Check every line of the material for the word "markitem". Copy those that have it.

### Recorded information
"""

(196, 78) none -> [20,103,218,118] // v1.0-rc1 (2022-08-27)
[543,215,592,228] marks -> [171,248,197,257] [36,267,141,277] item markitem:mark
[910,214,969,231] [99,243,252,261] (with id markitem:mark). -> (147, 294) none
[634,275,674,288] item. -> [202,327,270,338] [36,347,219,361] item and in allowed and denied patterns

"""
"""

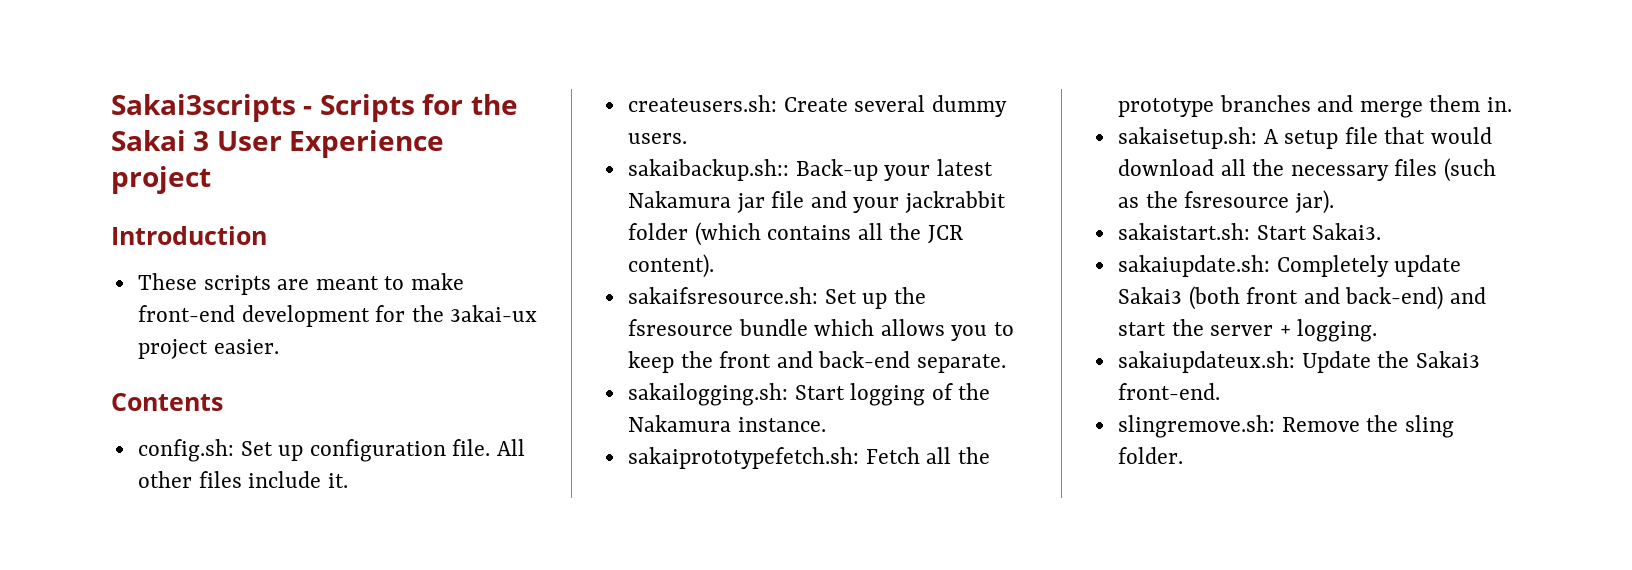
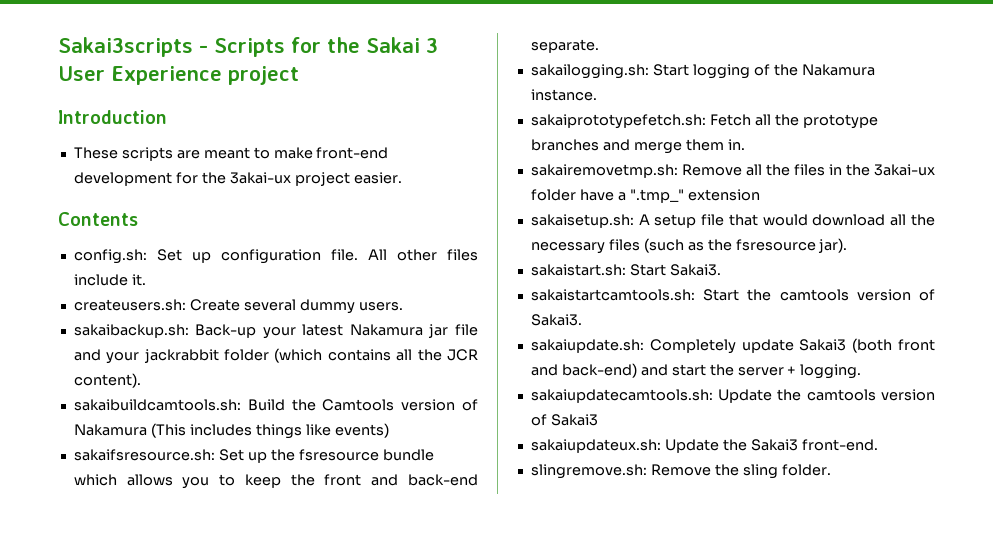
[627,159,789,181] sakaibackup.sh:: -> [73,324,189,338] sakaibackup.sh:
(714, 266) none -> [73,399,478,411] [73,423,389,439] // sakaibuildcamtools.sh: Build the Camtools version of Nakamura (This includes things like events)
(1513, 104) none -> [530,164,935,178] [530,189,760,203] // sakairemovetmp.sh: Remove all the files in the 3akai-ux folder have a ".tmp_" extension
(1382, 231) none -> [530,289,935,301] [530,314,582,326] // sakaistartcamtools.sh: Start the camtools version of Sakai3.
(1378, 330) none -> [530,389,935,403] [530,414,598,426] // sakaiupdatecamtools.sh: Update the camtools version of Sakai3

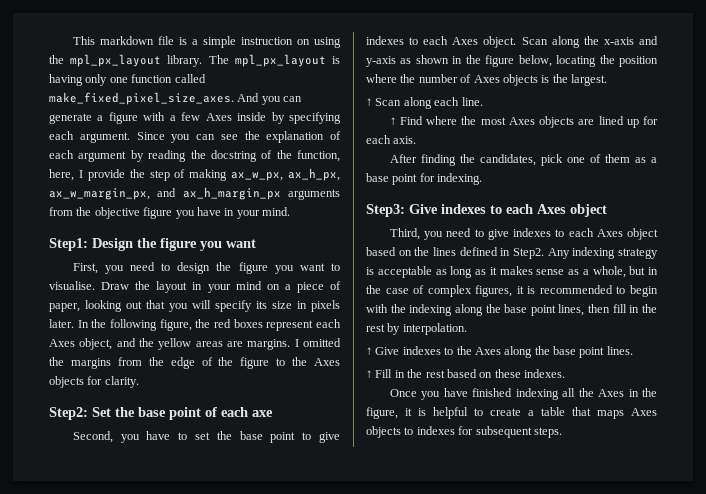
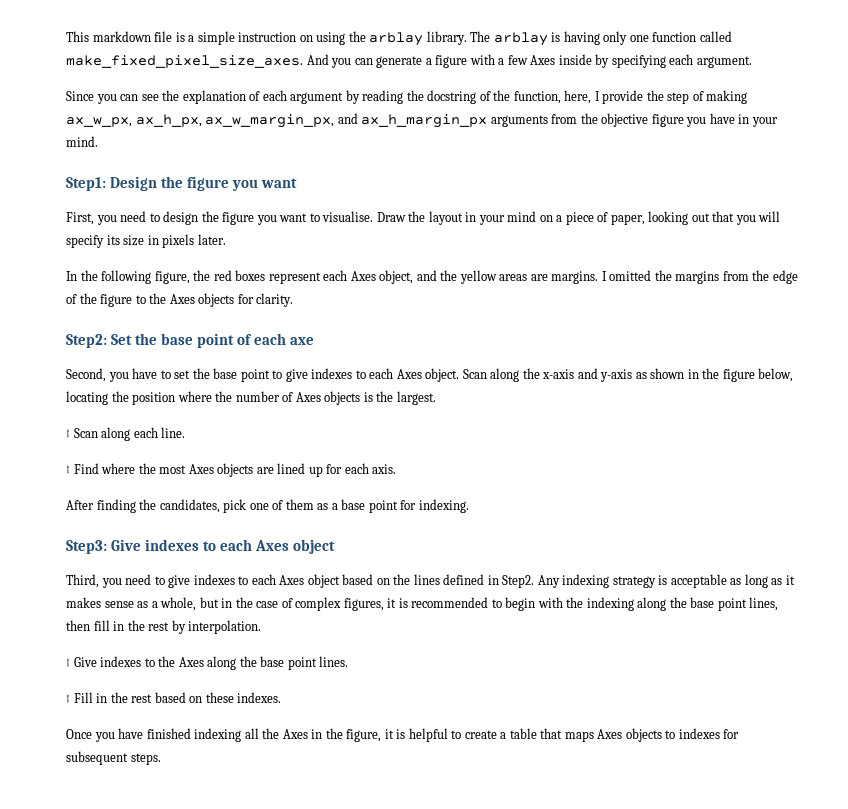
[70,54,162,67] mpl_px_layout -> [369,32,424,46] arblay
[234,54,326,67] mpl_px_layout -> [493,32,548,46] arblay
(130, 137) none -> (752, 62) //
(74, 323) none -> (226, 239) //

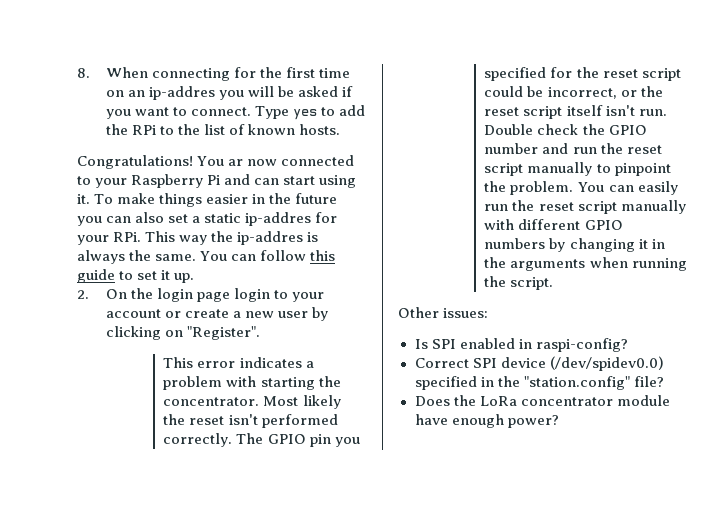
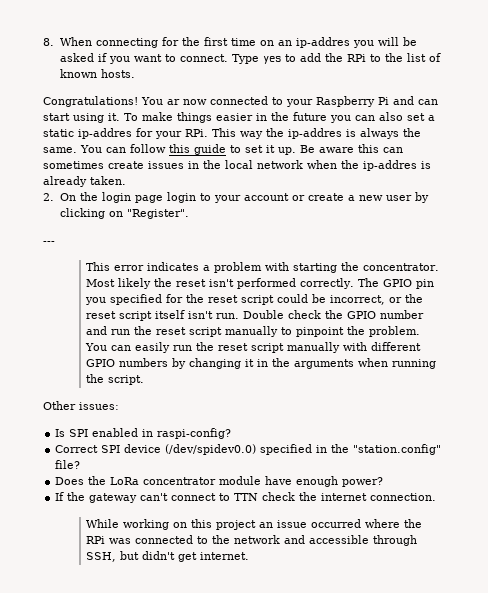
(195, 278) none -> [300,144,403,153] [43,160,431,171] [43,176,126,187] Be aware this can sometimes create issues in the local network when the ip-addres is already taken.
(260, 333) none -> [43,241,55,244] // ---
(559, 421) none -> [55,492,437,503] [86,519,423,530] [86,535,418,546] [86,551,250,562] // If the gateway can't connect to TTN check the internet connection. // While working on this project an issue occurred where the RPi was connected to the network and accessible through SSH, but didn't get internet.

"""

### Finished exercise
[543,215,592,228] marks -> [171,248,197,257] [36,267,141,277] item markitem:mark
[910,214,969,231] [99,243,252,261] (with id markitem:mark). -> (147, 294) none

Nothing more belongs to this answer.